Almighty dollars or readability on news websites?

Paywalls. The limit on the amount of news stories a user can read for free on a newspaper's website are slowly being implemented across the country. They, however, aren't being implemented without plenty of research beforehand. The number of free articles varies per site but ten seems to be a popular number per 30-day cycle.

The big gripe is that even when you pay for the unlimited access you are still faced with a litany of advertisements on most websites. What, then, is the benefit of paying for unlimited free content? Yes, you are supporting legitimate journalism but if you actually want to entice users to convert to paid digital subscribers, you must give them an enhanced experience or in some way reward them. Today's 35 year-olds have grown up with the web being essentially free regardless of the URL visited. They aren't likely to fork over their hard-earned cash for unlimited content inside the same ad-littered framework and think that it's been well worth their money.

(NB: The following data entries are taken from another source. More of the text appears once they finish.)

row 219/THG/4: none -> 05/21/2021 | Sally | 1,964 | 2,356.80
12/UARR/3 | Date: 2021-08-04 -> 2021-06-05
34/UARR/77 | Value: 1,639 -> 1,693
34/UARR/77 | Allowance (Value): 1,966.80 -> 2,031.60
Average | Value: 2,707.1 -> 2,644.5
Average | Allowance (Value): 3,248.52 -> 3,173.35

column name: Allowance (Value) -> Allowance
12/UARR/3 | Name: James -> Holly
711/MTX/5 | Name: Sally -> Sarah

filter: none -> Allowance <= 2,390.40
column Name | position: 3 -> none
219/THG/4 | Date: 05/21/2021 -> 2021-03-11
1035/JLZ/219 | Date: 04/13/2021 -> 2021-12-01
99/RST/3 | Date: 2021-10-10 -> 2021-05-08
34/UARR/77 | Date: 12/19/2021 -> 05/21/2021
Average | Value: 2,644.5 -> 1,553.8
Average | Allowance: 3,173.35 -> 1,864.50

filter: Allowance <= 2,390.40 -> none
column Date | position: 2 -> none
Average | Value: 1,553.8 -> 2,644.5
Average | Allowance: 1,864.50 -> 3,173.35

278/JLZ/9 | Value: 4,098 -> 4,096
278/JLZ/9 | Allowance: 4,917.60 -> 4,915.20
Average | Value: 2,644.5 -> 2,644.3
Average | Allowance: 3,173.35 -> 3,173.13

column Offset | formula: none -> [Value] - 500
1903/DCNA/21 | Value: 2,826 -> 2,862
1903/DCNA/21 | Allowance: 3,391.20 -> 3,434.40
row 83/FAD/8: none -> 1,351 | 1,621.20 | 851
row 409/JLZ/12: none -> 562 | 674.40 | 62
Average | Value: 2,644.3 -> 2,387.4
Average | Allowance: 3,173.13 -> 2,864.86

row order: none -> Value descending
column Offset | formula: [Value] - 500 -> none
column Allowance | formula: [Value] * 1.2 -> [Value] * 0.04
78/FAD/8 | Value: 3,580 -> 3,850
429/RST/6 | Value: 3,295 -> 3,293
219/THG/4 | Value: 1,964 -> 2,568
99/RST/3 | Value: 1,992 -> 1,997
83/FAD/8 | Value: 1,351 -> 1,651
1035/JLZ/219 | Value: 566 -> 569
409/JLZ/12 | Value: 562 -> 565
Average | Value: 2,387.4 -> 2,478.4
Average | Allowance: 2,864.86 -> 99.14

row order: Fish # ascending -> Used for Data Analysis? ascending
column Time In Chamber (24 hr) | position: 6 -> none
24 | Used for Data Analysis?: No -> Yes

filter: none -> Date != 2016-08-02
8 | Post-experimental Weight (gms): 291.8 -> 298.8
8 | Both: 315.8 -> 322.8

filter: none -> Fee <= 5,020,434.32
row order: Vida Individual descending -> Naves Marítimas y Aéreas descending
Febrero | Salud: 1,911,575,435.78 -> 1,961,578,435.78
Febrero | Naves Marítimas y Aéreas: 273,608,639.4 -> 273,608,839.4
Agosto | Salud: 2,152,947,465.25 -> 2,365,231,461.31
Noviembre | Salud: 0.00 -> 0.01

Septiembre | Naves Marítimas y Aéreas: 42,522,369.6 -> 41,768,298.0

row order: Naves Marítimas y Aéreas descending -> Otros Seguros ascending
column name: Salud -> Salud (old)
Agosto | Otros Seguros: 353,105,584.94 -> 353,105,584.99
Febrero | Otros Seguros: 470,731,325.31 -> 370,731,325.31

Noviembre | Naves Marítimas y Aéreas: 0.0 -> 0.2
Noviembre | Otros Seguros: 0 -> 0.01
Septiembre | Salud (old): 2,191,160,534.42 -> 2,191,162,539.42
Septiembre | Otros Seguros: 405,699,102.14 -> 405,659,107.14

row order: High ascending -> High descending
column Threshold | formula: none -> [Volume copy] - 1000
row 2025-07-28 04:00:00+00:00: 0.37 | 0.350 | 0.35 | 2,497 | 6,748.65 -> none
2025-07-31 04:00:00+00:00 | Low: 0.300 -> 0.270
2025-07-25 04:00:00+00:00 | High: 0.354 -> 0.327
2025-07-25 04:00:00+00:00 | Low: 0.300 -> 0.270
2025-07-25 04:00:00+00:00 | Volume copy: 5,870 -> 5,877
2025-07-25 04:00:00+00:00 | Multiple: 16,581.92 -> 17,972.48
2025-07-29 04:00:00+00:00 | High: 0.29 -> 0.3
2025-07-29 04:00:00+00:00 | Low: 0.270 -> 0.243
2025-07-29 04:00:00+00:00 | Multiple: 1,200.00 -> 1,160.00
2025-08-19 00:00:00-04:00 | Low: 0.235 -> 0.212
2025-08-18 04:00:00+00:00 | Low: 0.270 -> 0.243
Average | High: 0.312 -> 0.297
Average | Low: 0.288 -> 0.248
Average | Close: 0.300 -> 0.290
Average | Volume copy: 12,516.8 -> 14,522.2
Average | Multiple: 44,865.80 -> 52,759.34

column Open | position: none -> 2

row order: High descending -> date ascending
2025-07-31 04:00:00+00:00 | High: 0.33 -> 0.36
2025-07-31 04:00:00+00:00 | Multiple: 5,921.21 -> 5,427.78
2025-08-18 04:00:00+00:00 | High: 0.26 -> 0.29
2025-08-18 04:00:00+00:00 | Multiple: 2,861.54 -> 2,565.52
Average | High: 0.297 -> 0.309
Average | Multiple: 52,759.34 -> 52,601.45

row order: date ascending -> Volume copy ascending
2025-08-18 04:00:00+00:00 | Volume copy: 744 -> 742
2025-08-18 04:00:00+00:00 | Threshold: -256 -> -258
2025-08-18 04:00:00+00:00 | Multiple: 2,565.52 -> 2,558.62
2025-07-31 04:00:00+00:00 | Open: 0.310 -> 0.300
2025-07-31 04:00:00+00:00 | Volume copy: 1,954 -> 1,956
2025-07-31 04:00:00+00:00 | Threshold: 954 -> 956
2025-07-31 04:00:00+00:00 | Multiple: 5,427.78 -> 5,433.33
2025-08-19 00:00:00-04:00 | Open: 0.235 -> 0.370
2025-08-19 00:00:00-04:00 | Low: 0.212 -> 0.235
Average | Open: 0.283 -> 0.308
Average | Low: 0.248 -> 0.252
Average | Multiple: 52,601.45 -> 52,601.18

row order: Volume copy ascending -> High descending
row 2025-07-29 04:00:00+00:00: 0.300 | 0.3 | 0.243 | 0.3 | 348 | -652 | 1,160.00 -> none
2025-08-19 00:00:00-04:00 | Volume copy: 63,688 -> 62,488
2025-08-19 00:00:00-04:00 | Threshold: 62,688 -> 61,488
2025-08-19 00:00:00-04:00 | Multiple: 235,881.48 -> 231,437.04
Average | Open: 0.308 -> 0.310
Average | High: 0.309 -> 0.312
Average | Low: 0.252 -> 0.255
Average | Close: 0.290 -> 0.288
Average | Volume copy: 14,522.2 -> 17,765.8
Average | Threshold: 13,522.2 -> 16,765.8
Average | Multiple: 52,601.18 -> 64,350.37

I've seen some newspaper groups offer their unlimited digital subscription for nearly free when purchased alongside a print subscription but that, to me at least, devalues the digital content and the digital content is still in that same earlier mentioned ad-littered framework that non-paid users see. One of the few added value items with a print+digital subscription is having the archived content available as well as the often-dreaded comment sections. Oh, sure, there are infrequently updated blogs and breaking news which is more important when coming from a weekly newspaper but at its core it's still the same content as you are receiving in your mailbox in print each week.

Newspapers should embrace the public radio membership model. Let subscribers feel a sense of ownership in the product which they patronize. It builds much more of a community feel that allowing unlimited access to the same content average users can receive with a little creativity such as deleting a cookie. I could offer up a whole list of sensible, creative and revenue-generating ideas here but why give the milk away for free?